Based on the rhythms of this piece for mbira 



, I have composed this piece for piano:


__
https://soundcloud.com/aleazk%2Fafrican-dance-for-piano


----------



## chee_zee (Aug 16, 2010)

reminds me of stewart copelands piano style for the spyro video games (this is a good thing). you should check out a couple books if you wanna go deeper with this, 'mande music of mandinka and manlinka' from eric charrry, and 'composing the music of africa' from malcom floyd, some interesting take aways in them.


----------



## aleazk (Sep 30, 2011)

chee_zee said:


> reminds me of stewart copelands piano style for the spyro video games (this is a good thing). you should check out a couple books if you wanna go deeper with this, 'mande music of mandinka and manlinka' from eric charrry, and 'composing the music of africa' from malcom floyd, some interesting take aways in them.


The next step is to improve the harmony, here I only use the Mixolydian mode in G. Also more counterpoint and more superposition of rhythms. Thanks for the book recommendations, I will check, since I like this a lot, and it's very fun to play!


----------



## aleazk (Sep 30, 2011)

This is the basic polyrhythm that I have used in this piece.









It's the basic polyrhythm of african traditional music. You can hear it throughout the piece in many ways and with different ornamentations. The basic idea that I have used from the piece for mbira is the way in which the different voices start to entry, making the piece more and more complex.


----------



## chee_zee (Aug 16, 2010)

think of all african music not as polyrhythmic necessarily, but in 12/8 time. divide each beat preferably into 3 (du da di in gordon system). 12 notes per bar. this is where jazz got it's swing, du tied to da, then di, du-u-di-du-u-di with di being the shorter eight note. there are countless patterns played by countless peoples (just wiki up 'african standard pattern', the only common theme is a bell playing one pattern of hits and another thing playing hits that sometimes line up with the bell).

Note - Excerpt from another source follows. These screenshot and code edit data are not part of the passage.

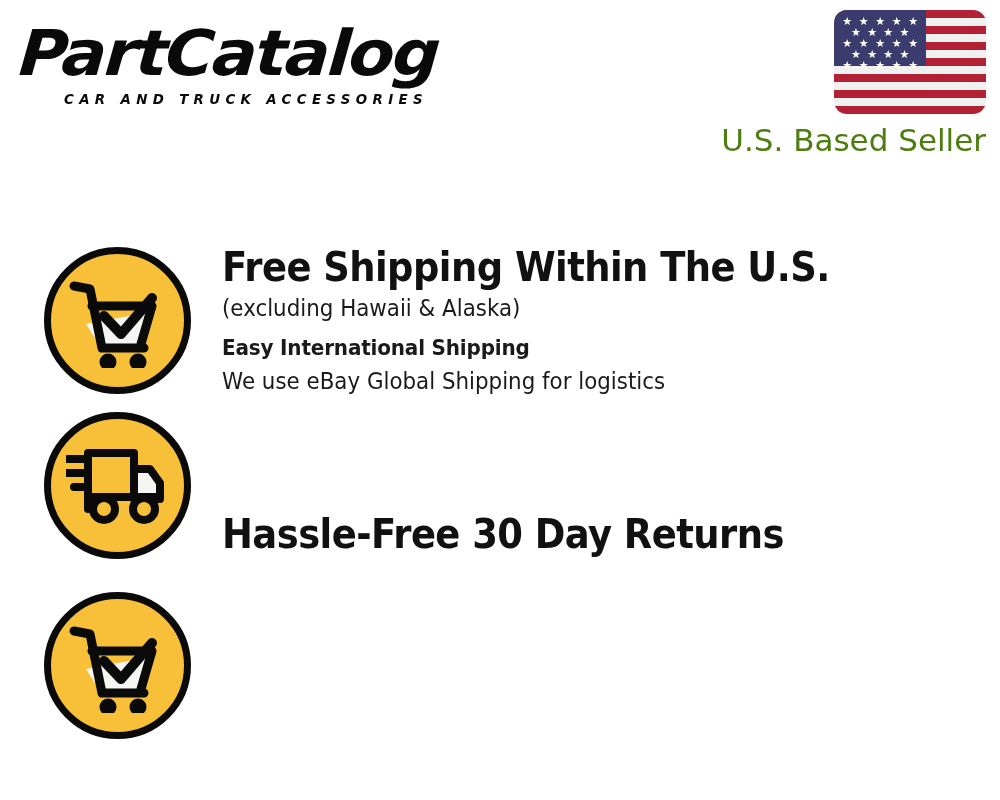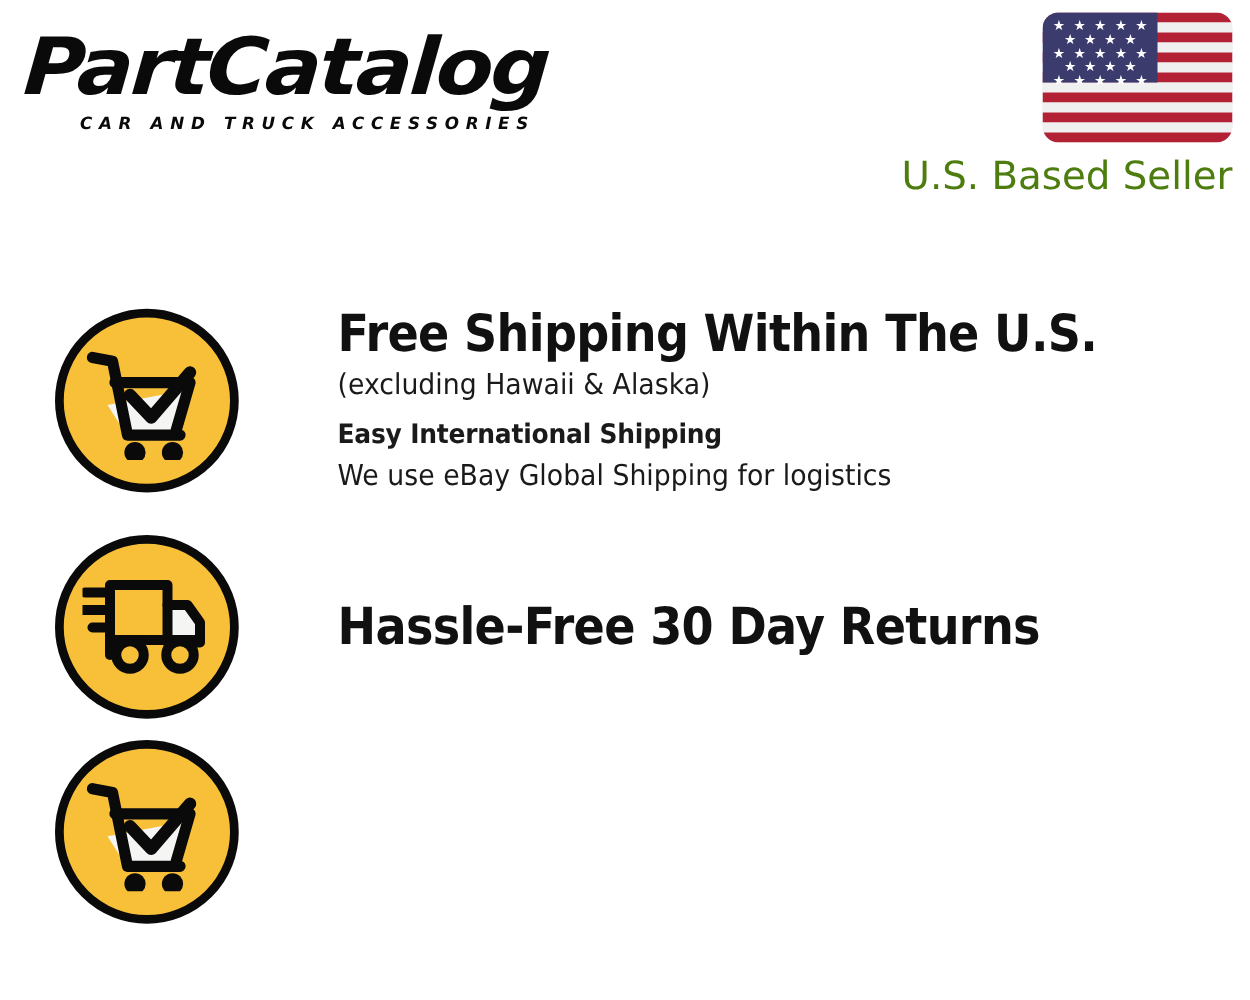--- a/index.html
+++ b/index.html
@@ -128,24 +128,23 @@
     left: 0;
     top: 175px;
     width: 1000px;
   }
   .feature-row {
     position: absolute;
     left: 0;
     width: 1000px;
     display: flex;
     align-items: center;
-    gap: 48px;
   }
   #row-0 { top: 70px; height: 150px; }
-  #row-1 { top: 251px; height: 150px; }
+  #row-1 { top: 234px; height: 150px; align-items: flex-end; }
   #row-2 { top: 415px; height: 150px; }
 
   .icon-badge {
     flex: 0 0 auto;
     width: 147px;
     height: 147px;
     margin-left: 44px;
     border-radius: 50%;
     background: #F8C038;
     border: 7px solid #0a0a0a;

might have one voice play 1-du di 2-da 3-da di- 4-du di

the numbers are the beat, the du da di are the divisions of each beat into 3. Have another voice hit in different places, with at least one lining up with the first one, perhaps they both will hit on the du of 4 and 1 or the di of 1 and 3? you can in this manner create any african cross-rhythm imaginable, and that's just 12/8 style. A piece I've yet to release has piano playing two voices in canon, and clarinet and bass trading solos in cross-rhythm (a few of the phrases are rips of authentic african rhythms). makes for 3-4 voice counterpoint. the main motive of that tune is originally a thing I wrote with mbira and just put it on piano, so you can already see the applications of just this one cross rhythm concept. you can make synthetic indian talas easily as well once you know how those work.


----------